→ What you will do
If a line below contains the string "none", copy it out.

→ Dataset records
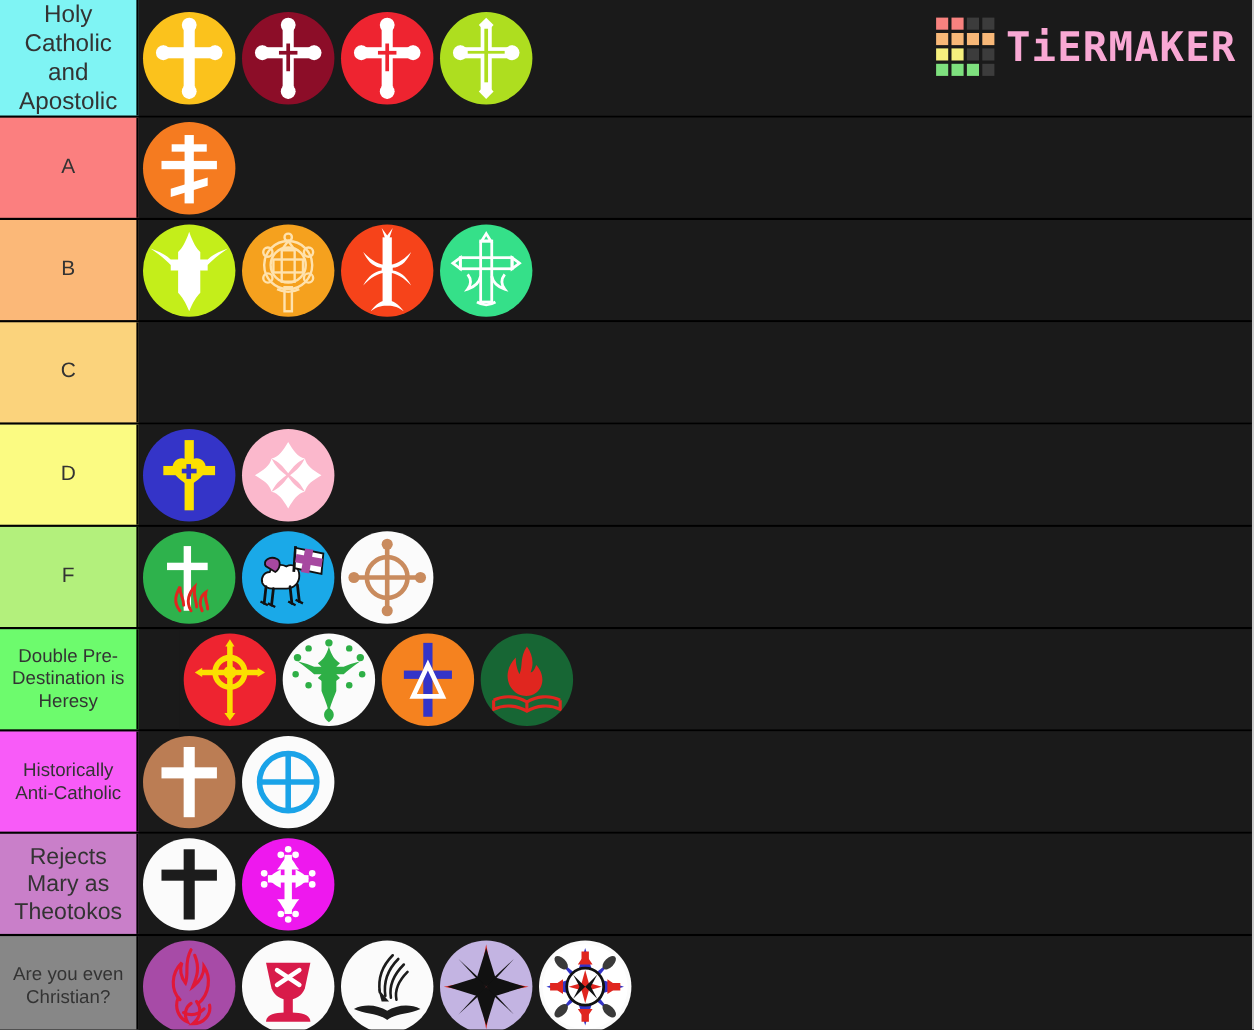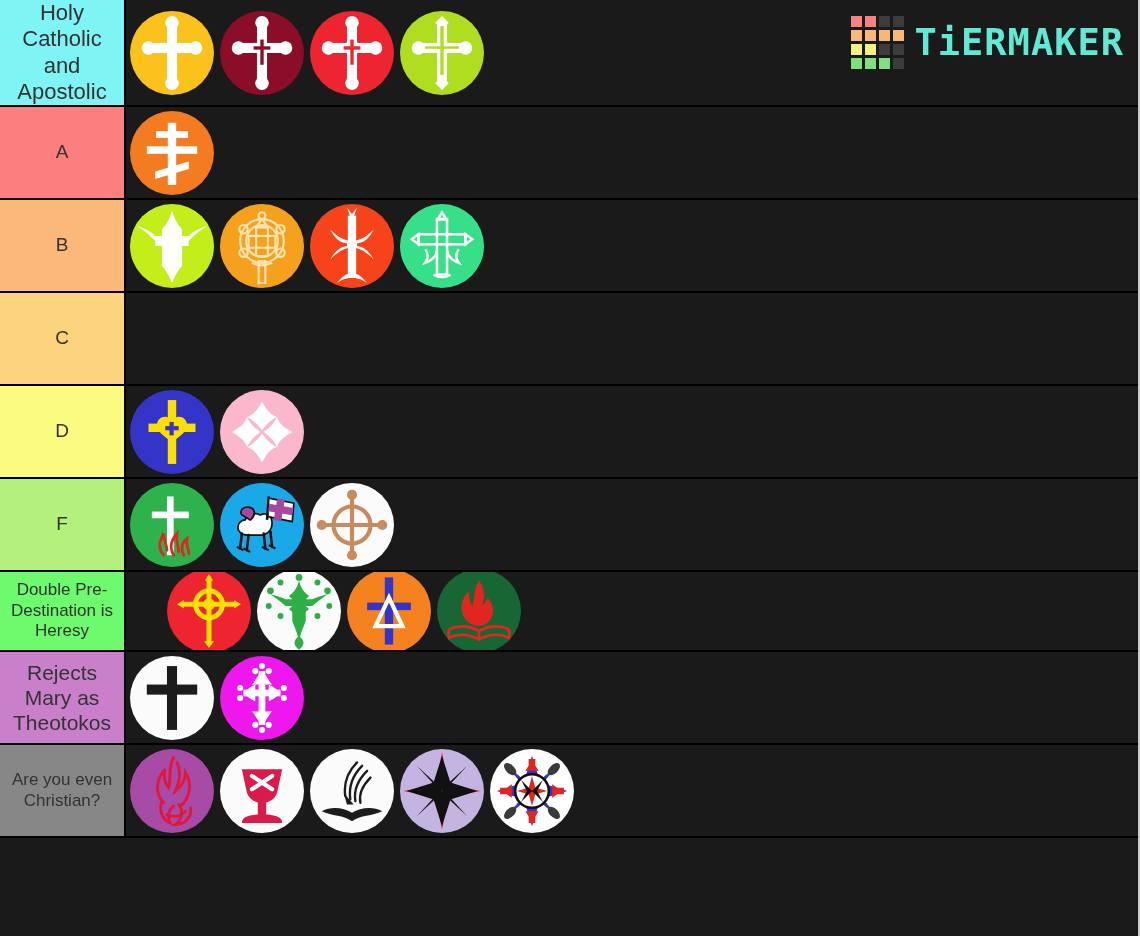--- a/index.html
+++ b/index.html
@@ -74,21 +74,21 @@
     z-index: 5;
   }
   #wm-grid {
     display: grid;
     grid-template-columns: repeat(4, 11px);
     grid-template-rows: repeat(4, 11px);
     gap: 3px;
   }
   #wm-grid span { display:block; width: 11px; height: 11px; }
   #wm-text {
-    color: #5eead4;
+    color: #f9a8d4;
     font-family: "DejaVu Sans Mono", monospace;
     font-size: 37px;
     font-weight: bold;
     letter-spacing: 1px;
     line-height: 1;
     white-space: nowrap;
   }
 </style>
 </head>
 <body>
@@ -339,21 +339,21 @@
               <g fill="#c98b5e">
                 <circle cx="50" cy="14" r="6"></circle>
                 <circle cx="50" cy="86" r="6"></circle>
                 <circle cx="14" cy="50" r="6"></circle>
                 <circle cx="86" cy="50" r="6"></circle>
               </g>
             </svg>
           </div>
         </div>
       </div>
-      <div class="tier-row" style="height: 80px; gap: 37px;">
+      <div class="tier-row" style="height: 93px; gap: 37px;">
         <div class="tier-label" style="background: rgb(109, 251, 109); font-size: 17px;">Double Pre-Destination is Heresy</div>
         <div class="tier-items">
           <div class="item" style="background: rgb(238, 36, 48);">
             <svg viewBox="0 0 100 100" xmlns="http://www.w3.org/2000/svg">
               <g fill="none" stroke="#fbe000" stroke-width="6">
                 <circle cx="50" cy="42" r="16"></circle>
                 <line x1="50" y1="12" x2="50" y2="90"></line>
                 <line x1="18" y1="42" x2="82" y2="42"></line>
               </g>
               <circle cx="50" cy="42" r="7" fill="#fbe000"></circle>
@@ -394,20 +394,42 @@
           </div>
           <div class="item" style="background: rgb(23, 102, 52);">
             <svg viewBox="0 0 100 100" xmlns="http://www.w3.org/2000/svg">
               <g fill="#e0261f">
                 <path d="M50 14 C42 26 46 34 42 44 C38 36 38 30 38 26 C28 36 26 50 34 60 C40 68 52 70 60 64 C70 56 68 42 60 34 C58 40 56 42 54 42 C58 32 56 22 50 14 Z"></path>
               </g>
               <g fill="none" stroke="#e0261f" stroke-width="3.4">
                 <path d="M14 72 C26 66 40 68 50 74 C60 68 74 66 86 72"></path>
                 <path d="M14 72 L14 82 C26 76 40 78 50 84 C60 78 74 76 86 82 L86 72"></path>
                 <line x1="50" y1="74" x2="50" y2="84"></line>
+              </g>
+            </svg>
+          </div>
+        </div>
+      </div>
+      <div class="tier-row" style="height: 93px;">
+        <div class="tier-label" style="background: rgb(248, 91, 248); font-size: 17px;">Historically Anti-Catholic</div>
+        <div class="tier-items">
+          <div class="item" style="background: rgb(187, 125, 84);">
+            <svg viewBox="0 0 100 100" xmlns="http://www.w3.org/2000/svg">
+              <g fill="#ffffff">
+                <rect x="44" y="12" width="12" height="76"></rect>
+                <rect x="20" y="34" width="60" height="12"></rect>
+              </g>
+            </svg>
+          </div>
+          <div class="item" style="background: rgb(251, 251, 251);">
+            <svg viewBox="0 0 100 100" xmlns="http://www.w3.org/2000/svg">
+              <g fill="none" stroke="#1aa3e8" stroke-width="6">
+                <circle cx="50" cy="50" r="31"></circle>
+                <line x1="50" y1="19" x2="50" y2="81"></line>
+                <line x1="19" y1="50" x2="81" y2="50"></line>
               </g>
             </svg>
           </div>
         </div>
       </div>
       <div class="tier-row" style="height: 93px;">
         <div class="tier-label" style="background: rgb(201, 127, 201); font-size: 21px;">Rejects Mary as Theotokos</div>
         <div class="tier-items">
           <div class="item" style="background: rgb(251, 251, 251);">
             <svg viewBox="0 0 100 100" xmlns="http://www.w3.org/2000/svg">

→ Solution for this exercise
               <g fill="none" stroke="#fbe000" stroke-width="6">
               <g fill="none" stroke="#e0261f" stroke-width="3.4">
+              <g fill="none" stroke="#1aa3e8" stroke-width="6">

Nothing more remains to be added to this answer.